The Dodgers have three days left to decide whether to keep or release pitcher Trevor Bauer, whose 324-game suspension was shortened to 194 games 11 days ago, making him eligible immediately to return to the field. While everyone has their guesses about what L.A. will do, no one really knows — possibly including the Dodgers themselves.
Bill Shaikin of the Los Angeles Times has a new article out that talks about the logistics, the pros and cons, and everything else related to Bauer’s potential reinstatement. There’s one tidbit in Shaikin’s article that presents some new information:
No current player is believed to have commented publicly since the arbitrator reinstated Bauer. But the front office has been told at least some players want Bauer back, people with knowledge of the situation but not authorized to speak publicly told The Times.

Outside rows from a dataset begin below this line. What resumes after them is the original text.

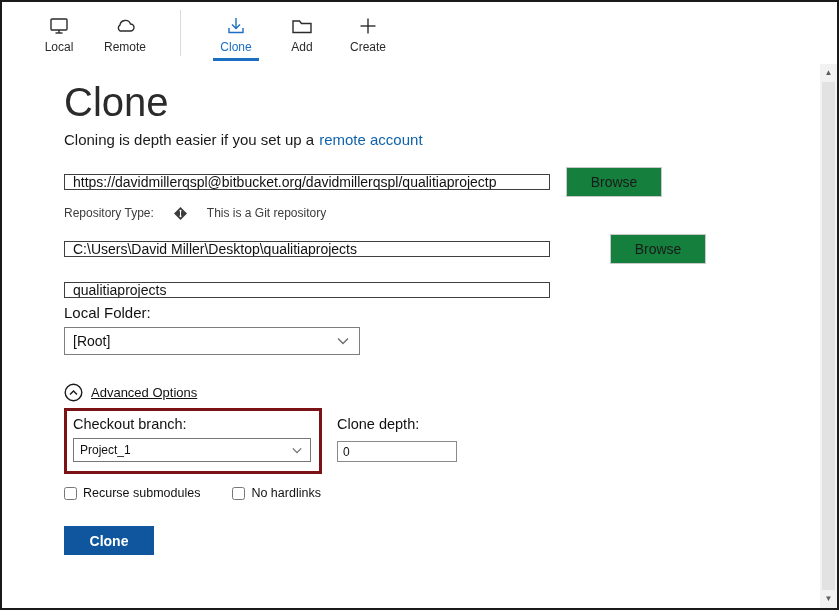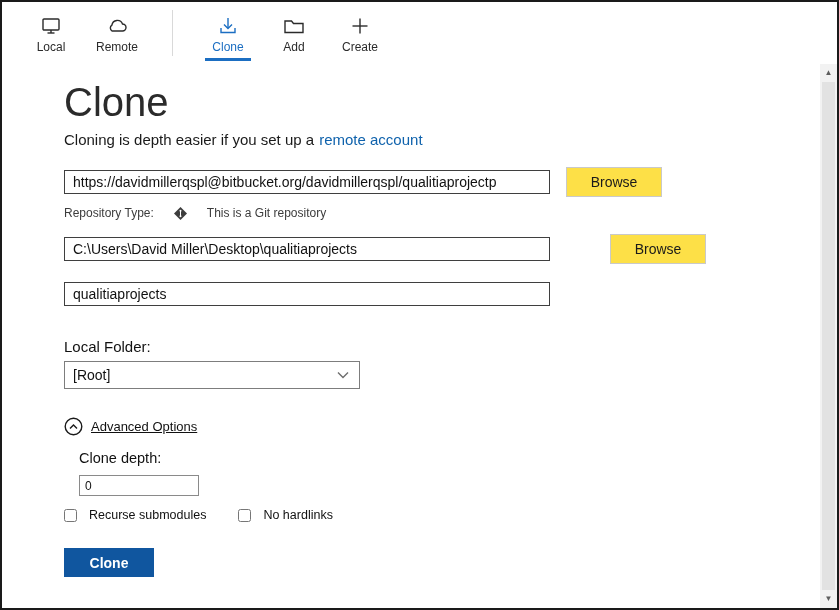--- a/index.html
+++ b/index.html
@@ -9,7 +9,7 @@
     border:2px solid #1a1a1a; position:relative; overflow:hidden;
   }
   
-  .toolbar { height:62px; display:flex; align-items:stretch; padding-left:16px; background:#fff; }
+  .toolbar { height:62px; display:flex; align-items:stretch; padding-left:24px; background:#fff; }
   .tb-item {
     width:66px; display:flex; flex-direction:column; align-items:center;
     justify-content:center; gap:3px; position:relative; cursor:default;

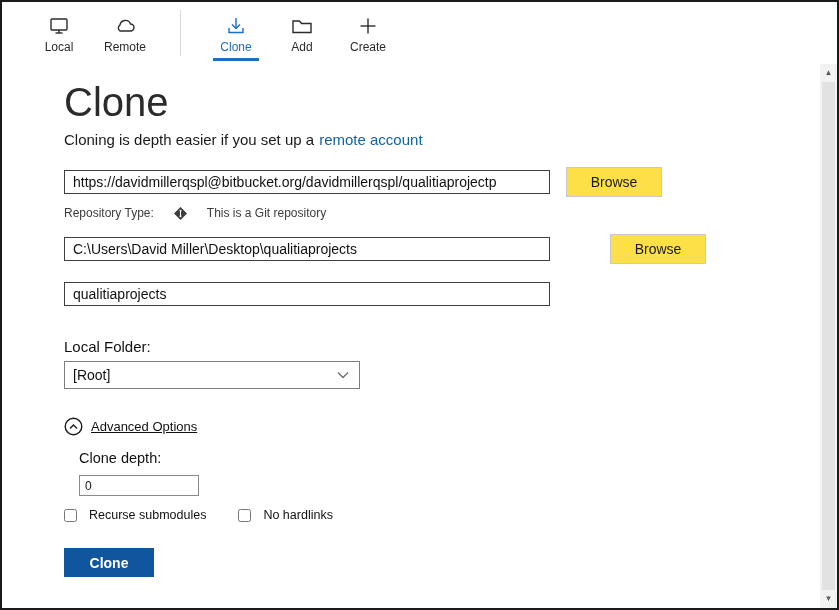--- a/index.html
+++ b/index.html
@@ -37,7 +37,7 @@
   .field-row { display:flex; align-items:center; }
   .row-source { margin-top:19px; }
   .txt-input {
-    width:486px; height:24px; border:1px solid #3f3f3f; font-size:14px;
+    width:486px; height:16px; border:1px solid #3f3f3f; font-size:14px;
     padding:0 8px; color:#111; font-family:"Liberation Sans", sans-serif; background:#fff;
   }
   .browse-btn {

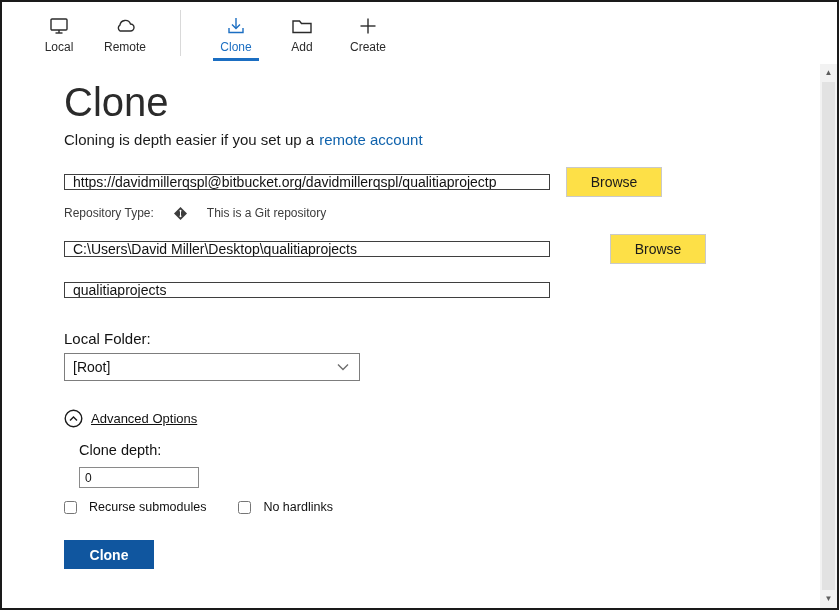--- a/index.html
+++ b/index.html
@@ -41,7 +41,7 @@
     padding:0 8px; color:#111; font-family:"Liberation Sans", sans-serif; background:#fff;
   }
   .browse-btn {
-    margin-left:16px; width:96px; height:30px; background:#fde047; border:1px solid #c9c9c9;
+    margin-left:16px; width:96px; height:30px; background:#15803d; border:1px solid #c9c9c9;
     font-size:14px; color:#1a1a1a; font-family:"Liberation Sans", sans-serif; cursor:pointer;
   }
   .repo-type { margin-top:7px; display:flex; align-items:center; gap:20px; font-size:12px; color:#3c3c3c; height:18px; }

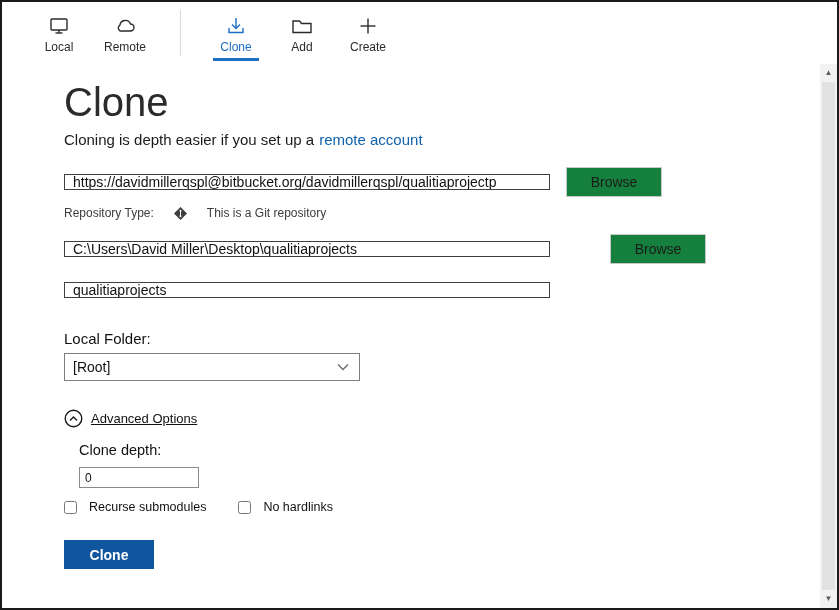--- a/index.html
+++ b/index.html
@@ -47,7 +47,7 @@
   .repo-type { margin-top:7px; display:flex; align-items:center; gap:20px; font-size:12px; color:#3c3c3c; height:18px; }
   .row-dest { margin-top:12px;gap:44px; }
   .row-name { margin-top:18px; }
-  .section-label { margin-top:32px; font-size:15px; color:#111; }
+  .section-label { margin-top:6px; font-size:15px; color:#111; }
   .dropdown {
     margin-top:6px; width:296px; height:28px; border:1px solid #7d7d7d; display:flex;
     align-items:center; justify-content:space-between; padding:0 10px 0 8px; cursor:pointer; background:#fff;

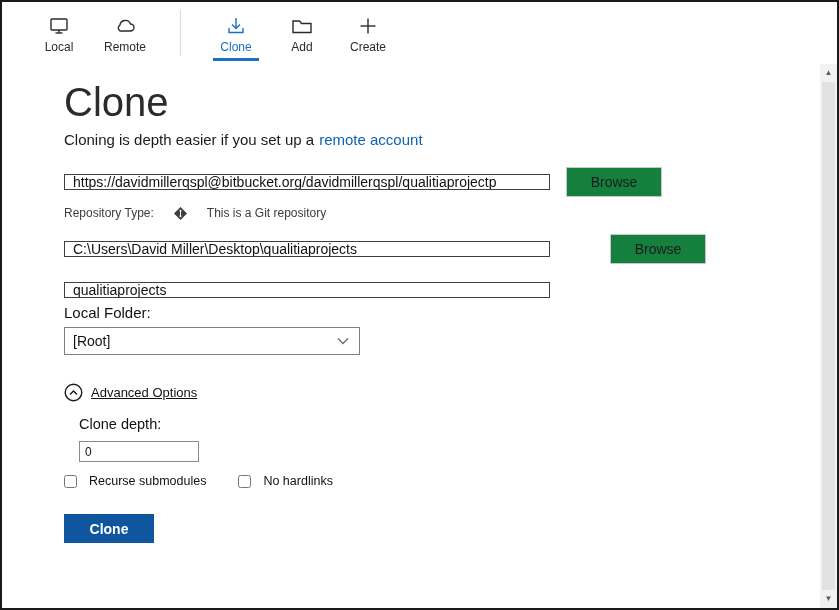--- a/index.html
+++ b/index.html
@@ -203,6 +203,17 @@
       
       <div class="options-row">
 
+        <div class="highlight-box">
+          <div class="inline-label">Checkout branch:</div>
+          <div class="dd-small">
+            <span class="dd-value">Project_1</span>
+            <span style="display:flex;">
+              <svg width="10" height="7" viewBox="0 0 12 8" fill="none" stroke="#6e6e6e" stroke-width="1.5">
+                <polyline points="1,1.5 6,6.5 11,1.5"></polyline>
+              </svg>
+            </span>
+          </div>
+        </div>
 
         <div class="depth-col">
           <div class="inline-label">Clone depth:</div>

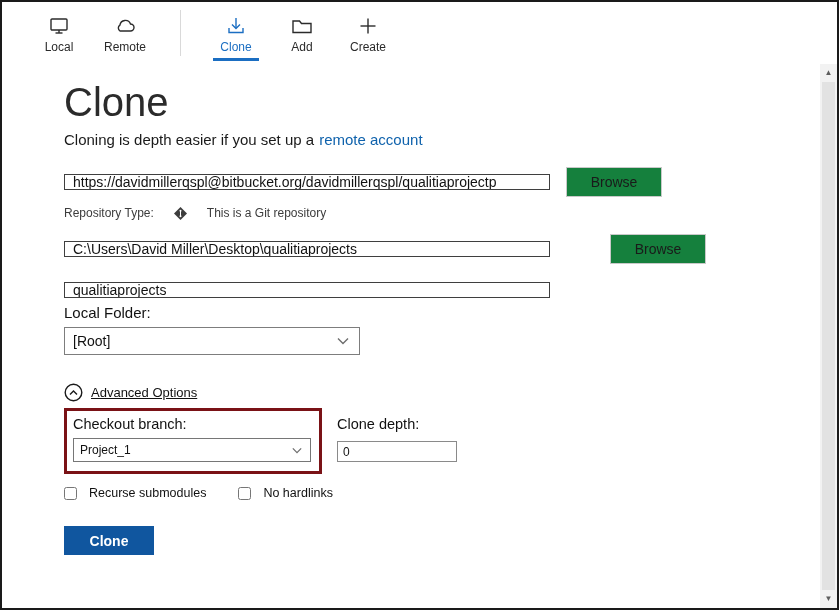--- a/index.html
+++ b/index.html
@@ -69,7 +69,7 @@
     padding:0 5px; color:#111; font-family:"Liberation Sans", sans-serif;
   }
   .checkbox-row { margin-top:12px; display:flex; align-items:center; gap:32px; }
-  .cb-group { display:flex; align-items:center; gap:12px; font-size:12.5px; color:#111; }
+  .cb-group { display:flex; align-items:center; gap:6px; font-size:12.5px; color:#111; }
   .cb-group input { width:13px; height:13px; margin:0; cursor:pointer; }
   .clone-btn {
     margin-top:26px; width:90px; height:29px; background:#10569f; color:#fff; border:none;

In 2021, shortly after Bauer was put on investigative leave, The Times reported a majority of players did not want Bauer back. (Of the 20 players who participated in the Dodgers’ 2021 postseason opener, six remain with the team.)
To be clear, both of these things could be true. Some players could want Bauer back while, at the same time, a majority of players don’t. Bauer has claimed that his teammates support him, and earlier this week he mocked reporters who quoted anonymous sources saying no one wanted him. Of course, the fact that there are only anonymous sources — that no one is willing to go on the record supporting him — probably tells you a lot about the divisive nature of the situation.
I keep wondering if public perception would be different if commissioner Rob Manfred hadn’t bungled things. The fact is, an independent arbitrator said Bauer deserved a 194-game suspension for his conduct. If Manfred had suspended him for 194 games and the arbitrator upheld the suspension, the general sentiment might be different. As it is, Bauer received the longest suspension in the history of the league’s sexual assault policy but walks away with a “victory” of having his suspension shortened from “the longest” to “still the longest but not quite as long.”
If reports are true that L.A. shied away from pursuing Carlos Correa because he’s a cheater, it’s hard to see them bringing back a guy who got suspended for sexual assault. But if there are a significant number of players who want him back — and, to be clear, we don’t know if there are; “some players” could be as few as two — ownership might take that into account when making their decision.